Two bills to extend COVID-related flexibilities for veterans education benefits and to make technical corrections to recent veterans legislation have been introduced in the House.
The bills would extend flexibilities granted last year to the secretary of Veterans Affairs (VA) to ensure that veterans’ benefits are not disrupted should a campus need to move instruction online.
Among the other provisions, the bills address concerns with the recent Training in High-Demand Roles to Improve Veteran Employment (THRIVE) Act to ensure that institutions can continue to use incentive compensation to recruit foreign students by making the provision parallel with a similar provision in the Higher Education Act.
In addition, the bills would allow the VA to waive the requirement of a “second certification” of benefits for campuses with a flat tuition and fee structure. While many campuses re-certify benefits after the end of the add/drop period, campuses that charge flat tuition and fees find this second certification unnecessary because the charges are unlikely to change.

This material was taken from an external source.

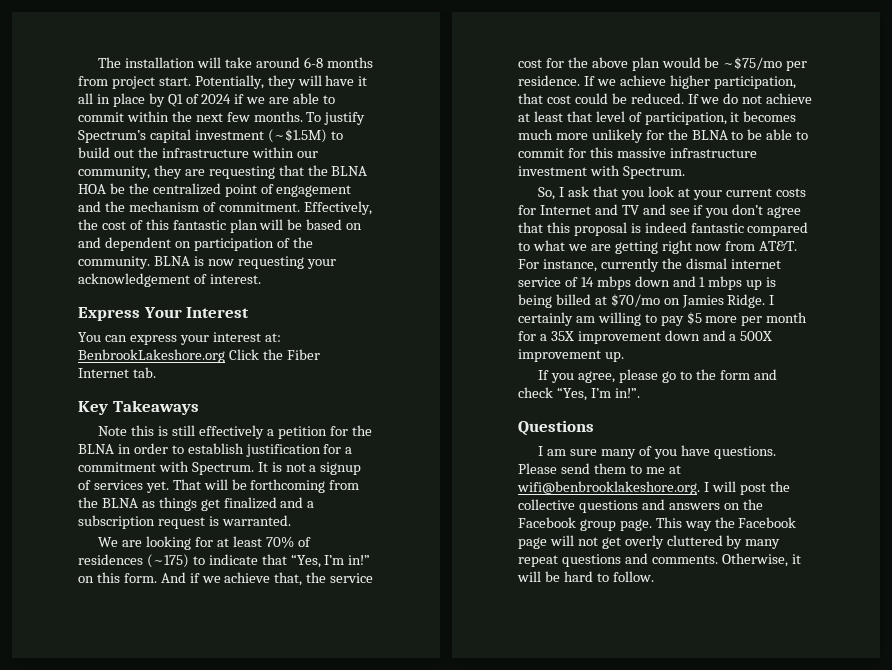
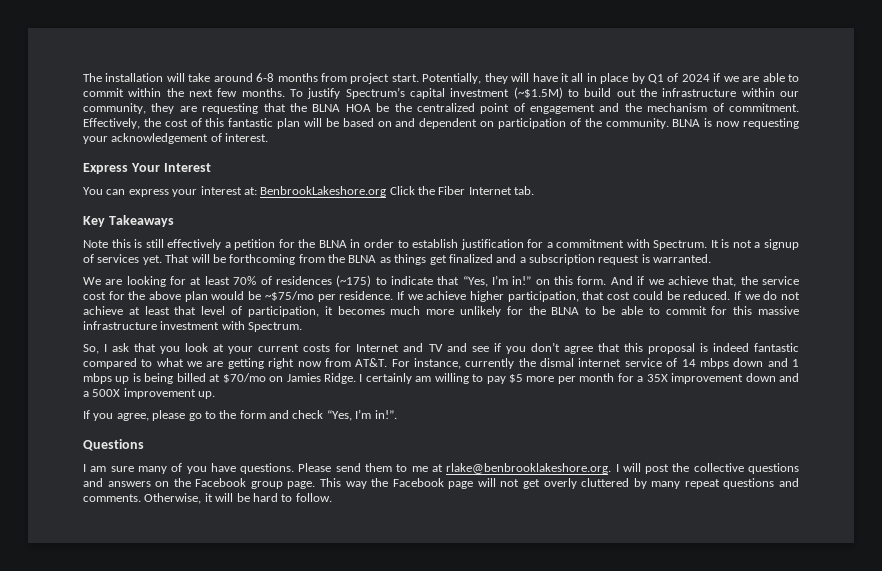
- Please send them to me at wifi@benbrooklakeshore.org. I will post the collective questions and answers on the Facebook group page.
+ Please send them to me at rlake@benbrooklakeshore.org. I will post the collective questions and answers on the Facebook group page.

The primary difference between the two bills is that Republican bill includes an offset for the costs of these changes, while the Democrats’ proposal relies instead on emergency spending.
In addition, the Republican package includes important changes to VA’s “rounding out” rule, which allows veterans to take additional coursework not required for their degree during their last term so they can maintain full-time education benefit levels. Current VA policy is unnecessarily restrictive in the types of additional coursework that can be added to round out a veteran’s schedule. The GOP bill would fix that problem, allowing more veterans to preserve their benefits during their last term.
Other legislation that includes a fix for the rounding-out issue passed the House earlier this year but has stalled in the Senate.
ACE sent letters to the authors of both bills this week (click here and here), thanking them for their work and urging them to quickly move legislation through Congress.
These issues are likely to be on the agenda at a Senate Committee on Veterans’ Affairs hearing on Wednesday, Oct. 27.